Os desafios da inclusão de pessoas com autismo no Brasil

Enviada em 11/03/2019

A extraordinária inclusão

No livro “Extraordinário”, de RJ Palácio, o protagonista enfrenta problemas de socialização gerados por sua deficiência facial. Fora das páginas, o Brasil hodierno também enfrenta problemas no que concerne à socialização de pessoas com deficiência, como os portadores do TEA (Transtorno do Espectro Autista). Diante disso, esses indivíduos especiais são acometidos não apenas pelo transtorno psicossocial, mas também pelo descaso de políticas públicas bem como o preconceito de grande parcela da sociedade no tocante à causa autista.

Em primeiro lugar, o TEA só foi incorporado como doença à Organização Mundial da Saúde no final do século XX , fator tardio que dificulta seu diagnóstico e intensifica as intempéries que premiam o transtorno.
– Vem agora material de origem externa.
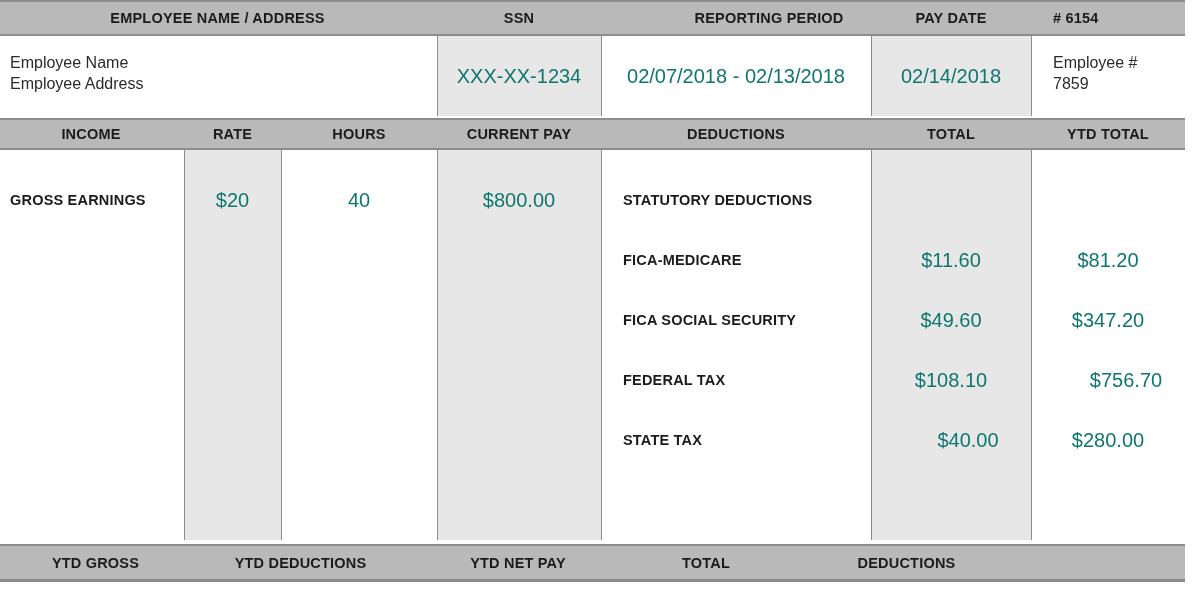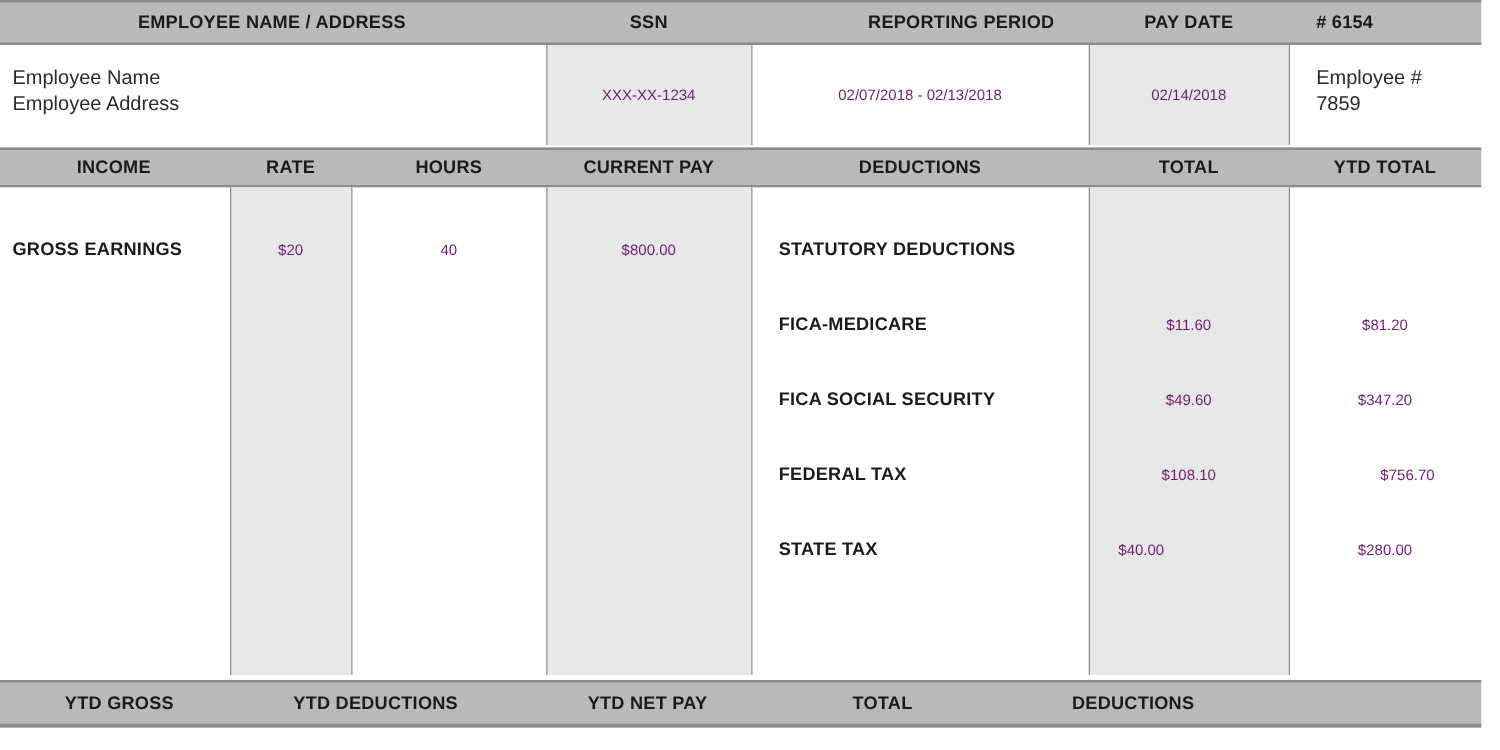--- a/index.html
+++ b/index.html
@@ -64,8 +64,8 @@
     position: absolute;
     display: flex;
     align-items: center;
-    font-size: 12px;
-    color: #701a75;
+    font-size: 20px;
+    color: #0f766e;
     white-space: nowrap;
   }
   .cell.center { justify-content: center; }

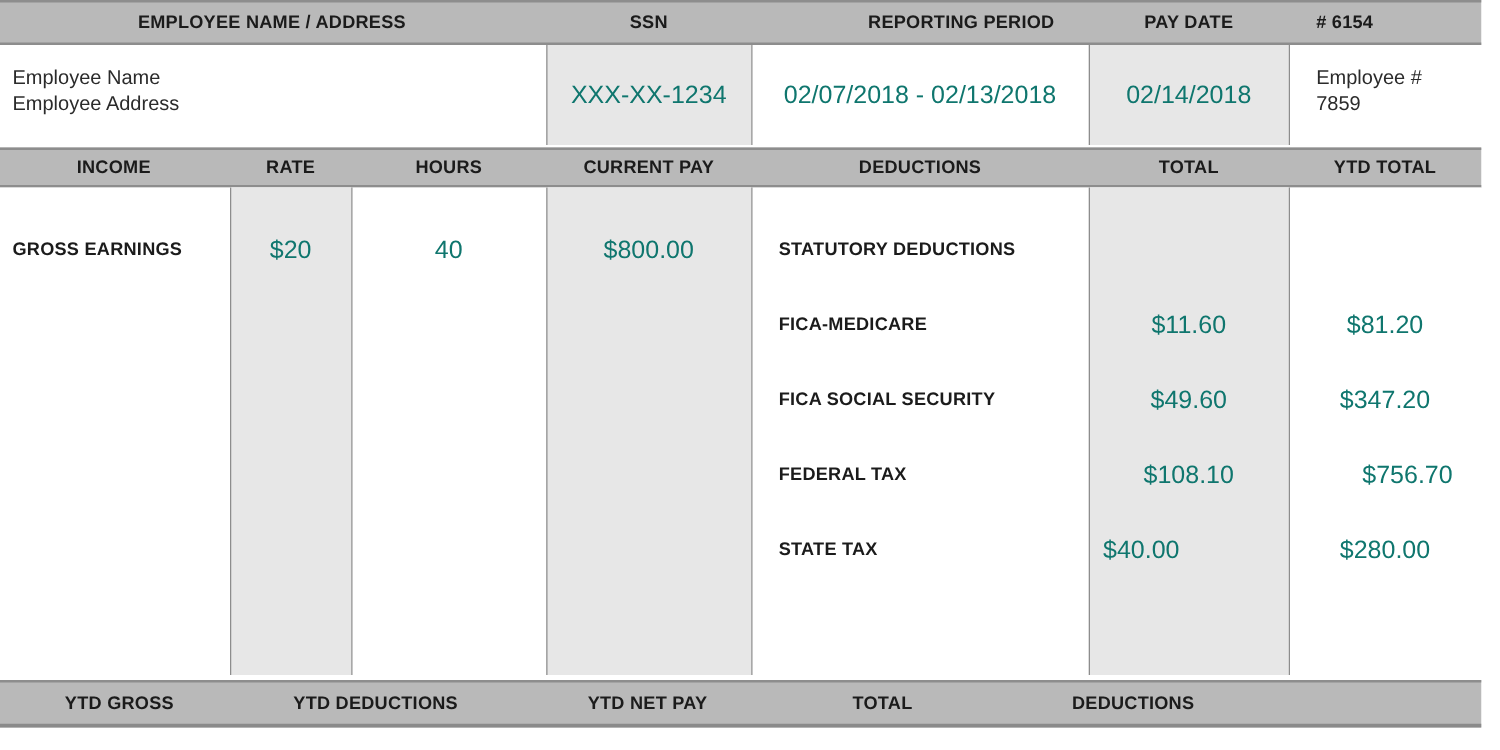--- a/index.html
+++ b/index.html
@@ -182,7 +182,7 @@
 
     <div>
       <div class="cell boldsm left" style="left:625px; top:276px; width:248px; height:28px;">STATE TAX</div>
-      <div class="cell center" style="left:835px; top:276px; width:160px; height:28px;">$40.00</div>
+      <div class="cell center" style="left:890px; top:276px; width:160px; height:28px;">$40.00</div>
       <div class="cell center" style="left:1033px; top:276px; width:154px; height:28px;">$280.00</div>
     </div>
   </div>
Diante disso , a terapia de inclusão é a melhor solução para a maioria dos casos de autismo existentes, todavia o despreparo dos profissionais da educação para receber esses indivíduos, concomitante à infraestrutura deficitária na maioria das escola públicas, dificulta a inclusão desses jovens já na socialização primária.

Além disso, segundo o psiquiatra Maslow, em seu estudo da hierarquia de necessidades, não se pode esperar a auto-realização do ser humano se não lhe for guarnecido uma boa socialização. Dessa forma, a desinformação quanto a essa doença pela maioria da população civil agrava ainda mais o panorama da inclusão social para autistas e, consequentemente, dificulta sua auto-realização perante à sociedade que os permeia.

Destarte, parafraseando João Cabral de Melo Neto, é necessário que pessoas conscientes da difícil situação dos autistas deem o primeiro grito para tecer um mundo melhor à essa população. Para tanto, é mister que o Ministério da Educação forneça cursos capacitantes à profissionais da educação que visem uma melhor abordagem aos portadores dessa doença. Ademais, é indispensável que estudantes da área da saúde divulguem nas redes sociais informações sobre o Transtorno e como lidar com ele, para que, dessa forma, possa-se nutrir esperanças de um mundo mais extraordinário para com essa população.